For those who are new to the story surrounding Comet Ping Pong, WikiLeaks, Washington’s 49th “Most Powerful” man and the Podesta brothers, here is the quick run-down:

  • WikiLeaks revealed roughly 50,000 stolen emails belonging to Hillary Clinton’s campaign chairman John Podesta. Some of those emails revealed that he had very bizarre friends and often seemed to really, really, really like “pizza.”
  • Individuals on Reddit, 4chan, YouTube, and other websites started looking into John and Tony Podesta’s connections (Tony is one of the biggest lobbyists in D.C. and has an art collection that features nude teenagers). One of those indiviuals was No. 49 on the GQ’s “Most Powerful” individuals, James Alefantis.

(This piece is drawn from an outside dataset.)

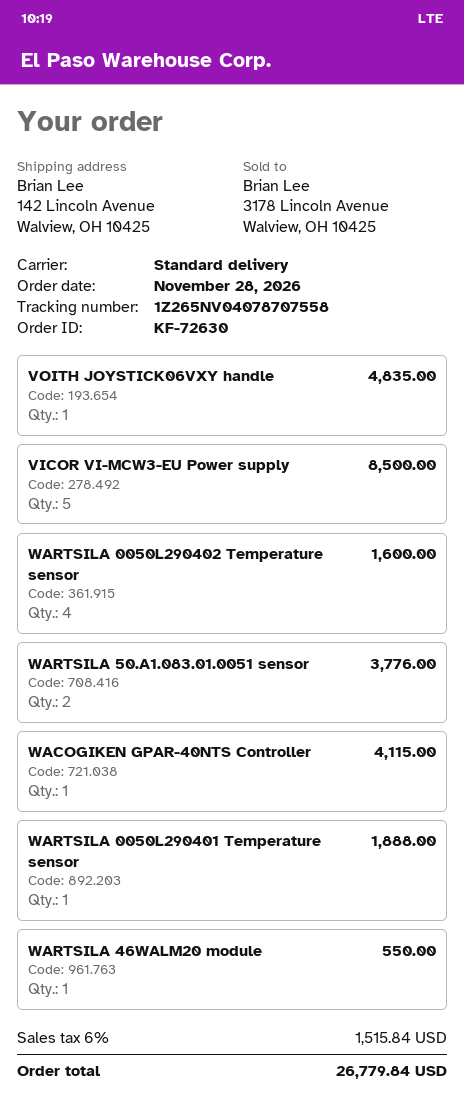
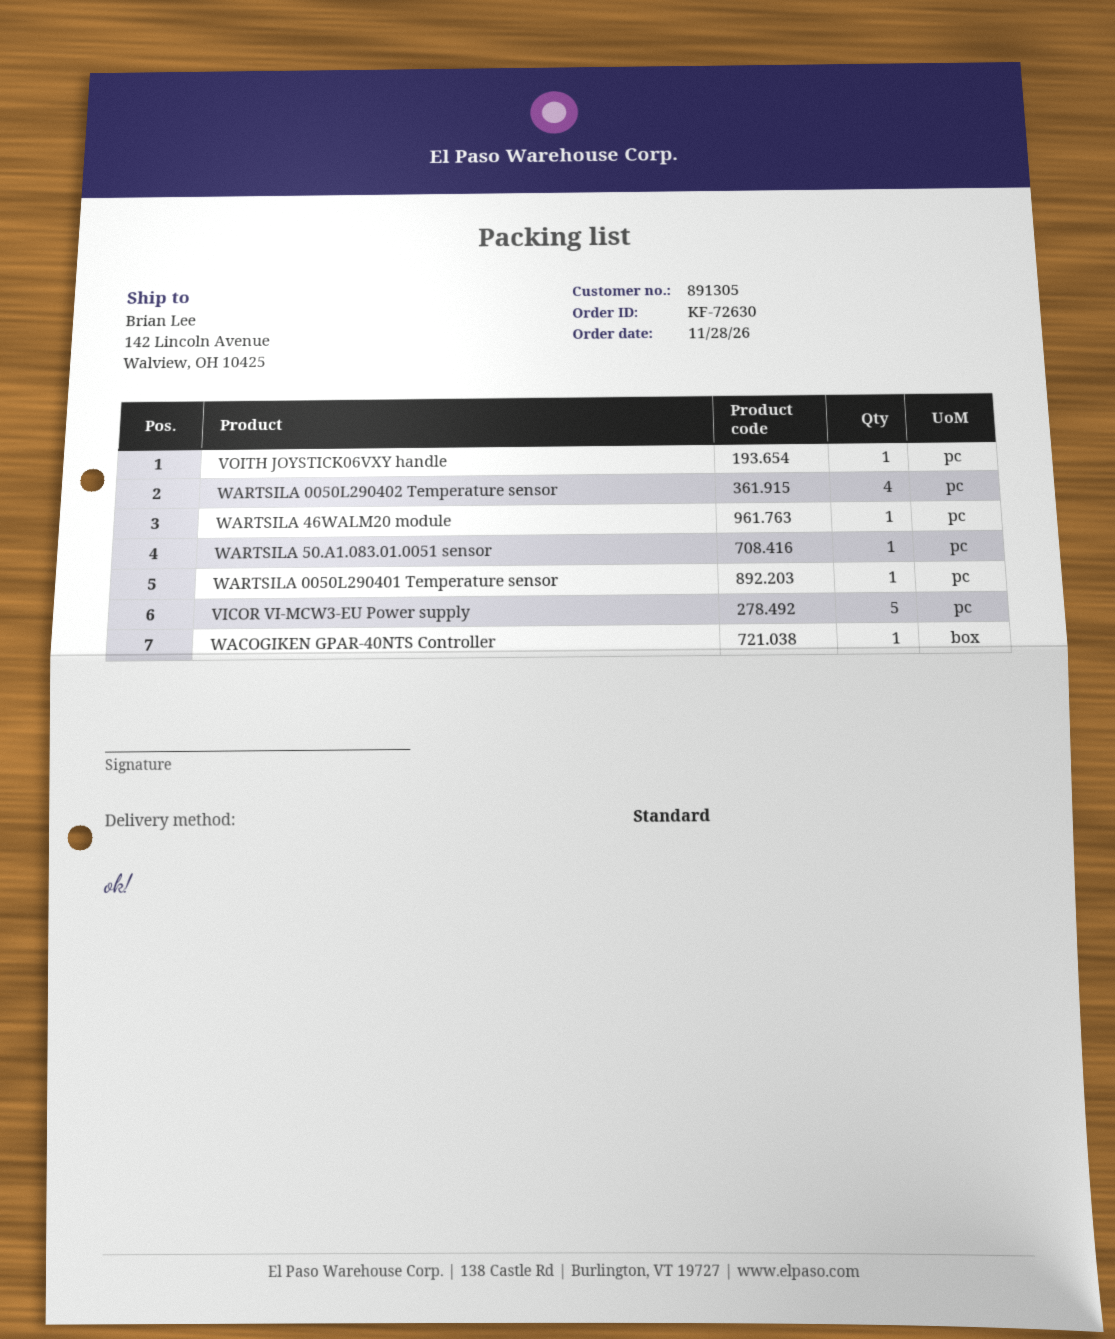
WARTSILA 50.A1.083.01.0051 sensor: 2 -> 1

  • Mr. Alefantis (former boyfriend of Correct the Record’s David Brock) owns Comet Ping Pong in Washington, D.C. The establishment next to his business is another pizza place called Besta Pizza, which until the past few weeks had a pizza logo that was a dead-ringer for a symbol that law-enforcement agencies warn is favored by pedophiles. The guy who owns Besta Pizza worked under Bill Clinton in the Department of Justice investigating human trafficking, sex crimes, etc.
  • Mr. Alefantis’ Comet Pizza Instagram account and the accounts of his employees featured highly troubling images for a “kid-friendly” and “family friendly” establishment. (That is how the company bills itself. That is not my opinion.)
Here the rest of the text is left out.